(DATASET CONTENT)
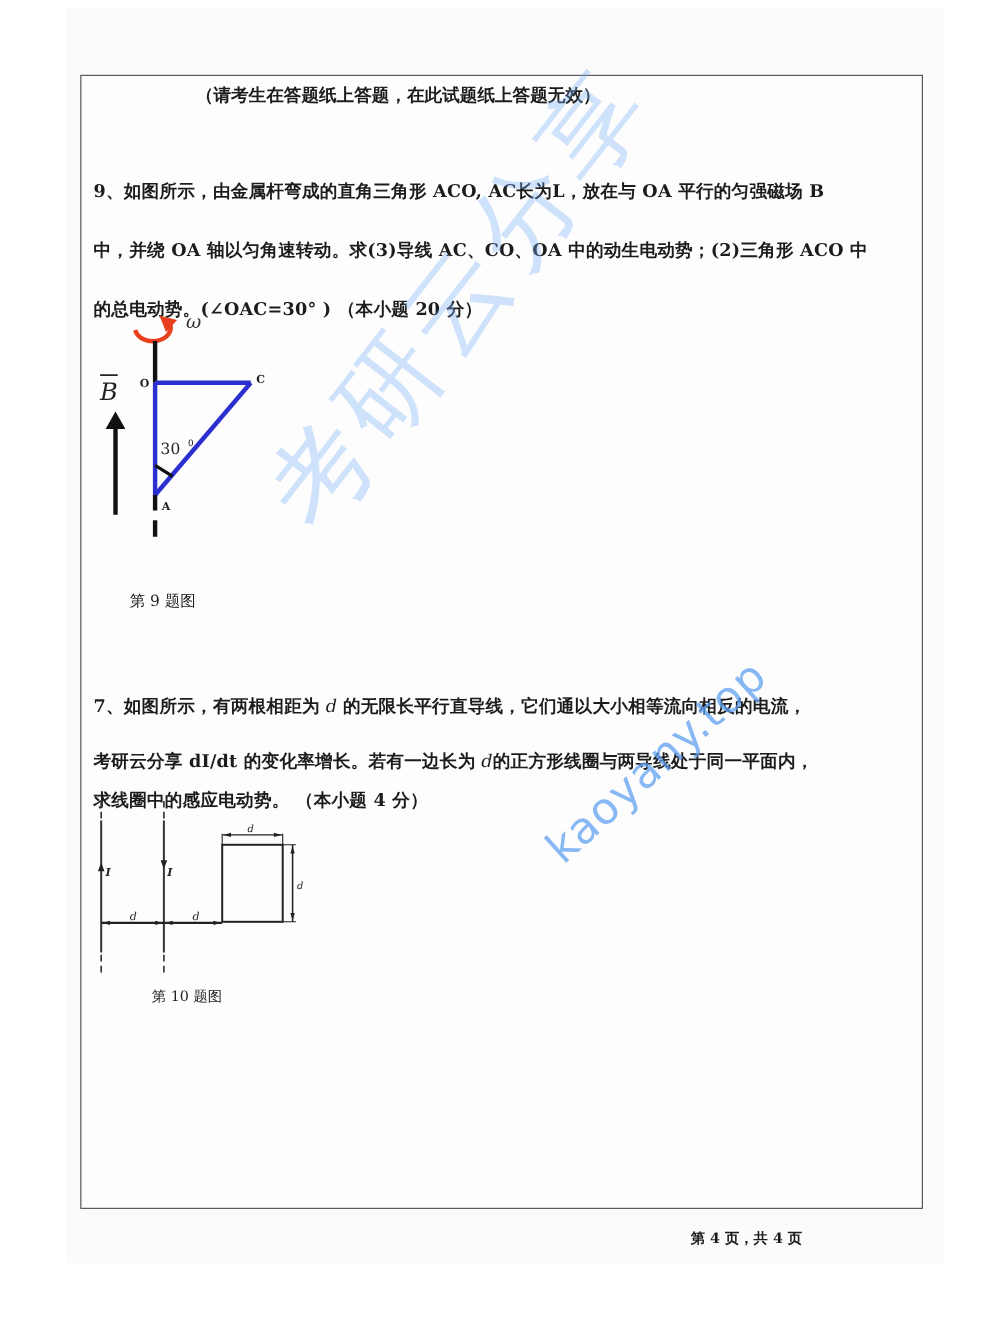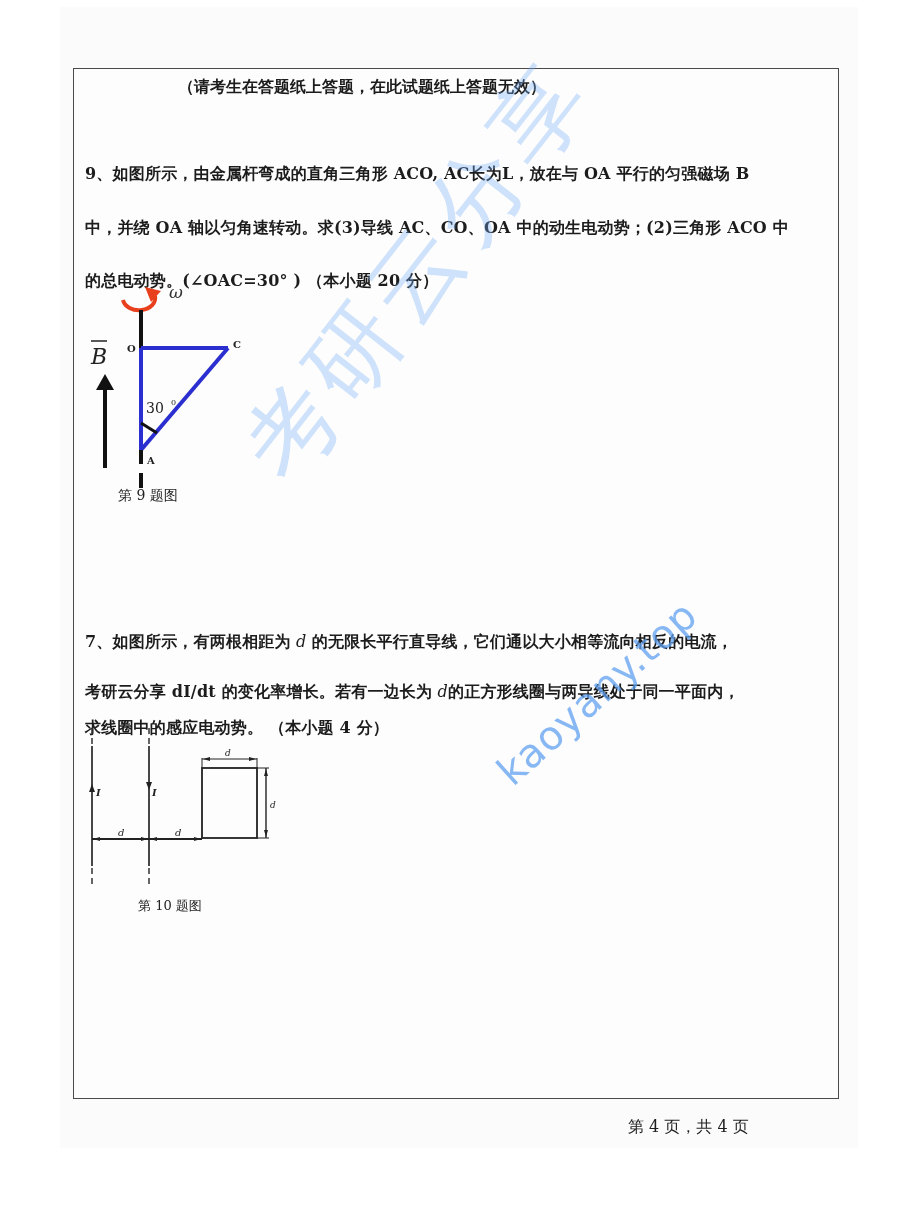--- a/index.html
+++ b/index.html
@@ -138,7 +138,7 @@
   <line x1="20" y1="190" x2="20" y2="104" stroke="#111" stroke-width="4"></line>
   <polygon points="11,112 20,96 29,112" fill="#111"></polygon>
 </svg>
-<div class="caption" style="left:118px; top:487px;">第 9 题图</div>
+<div class="caption" style="left:118px; top:538px;">第 9 题图</div>
 
 <div class="line" style="top:592px;">
   <span>7、如图所示，有两根相距为</span><span class="ital"> <span>d</span> </span><span>的无限长平行直导线，它们通以大小相等流向相反的电流，</span>

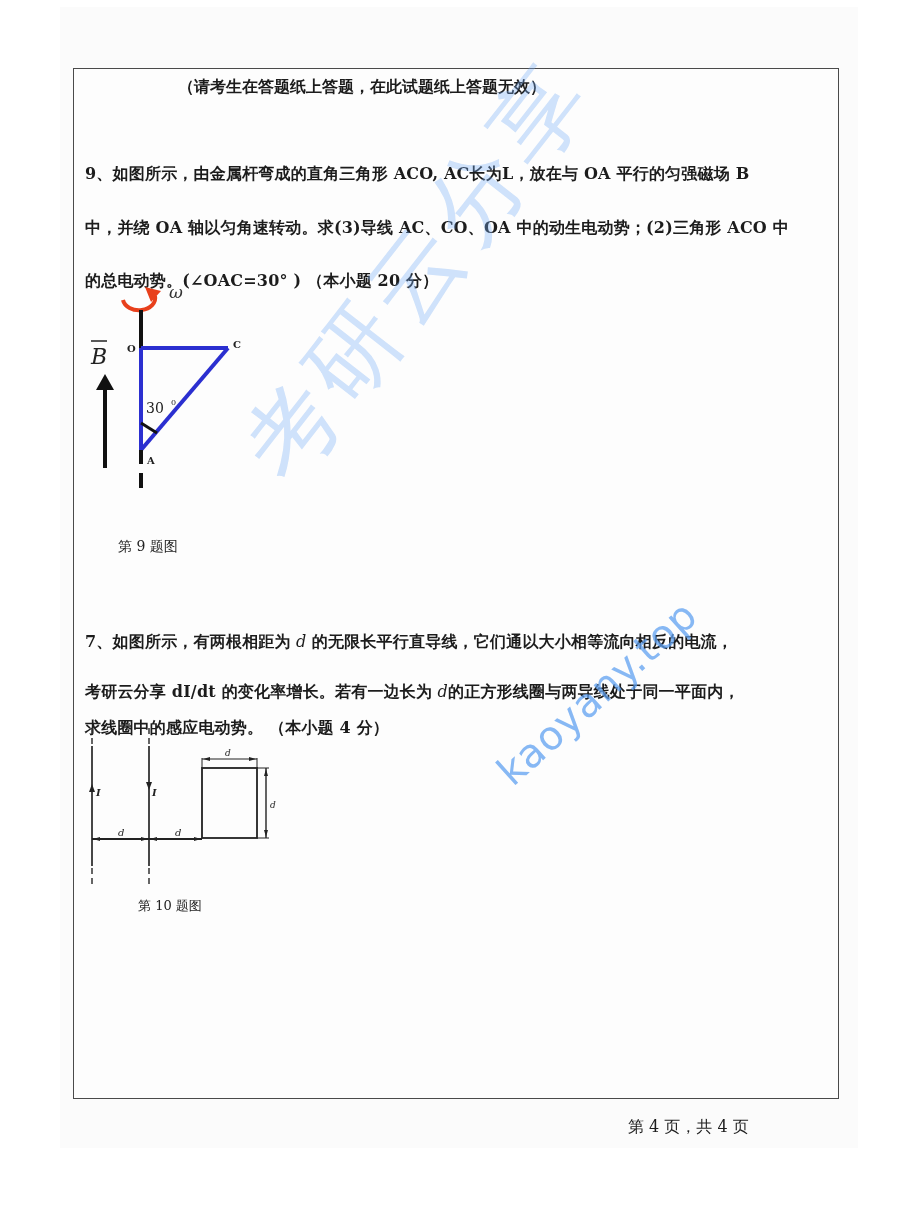--- a/index.html
+++ b/index.html
@@ -64,8 +64,8 @@
       position: absolute;
       left: 628px;
       top: 1117px;
-      font-size: 16px;
-      font-weight: normal;
+      font-size: 13px;
+      font-weight: bold;
       color: #1c1c1c;
       white-space: nowrap;
     }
(End DATASET CONTENT)
*TO DO*. Using the records above, filter out every line that lacks the string "class" and copy the rest.

*PROBLEM SOLUTION*.
-<div class="caption" style="left:118px; top:487px;">第 9 题图</div>
+<div class="caption" style="left:118px; top:538px;">第 9 题图</div>
 <div class="line" style="top:592px;">
   <span>7、如图所示，有两根相距为</span><span class="ital"> <span>d</span> </span><span>的无限长平行直导线，它们通以大小相等流向相反的电流，</span>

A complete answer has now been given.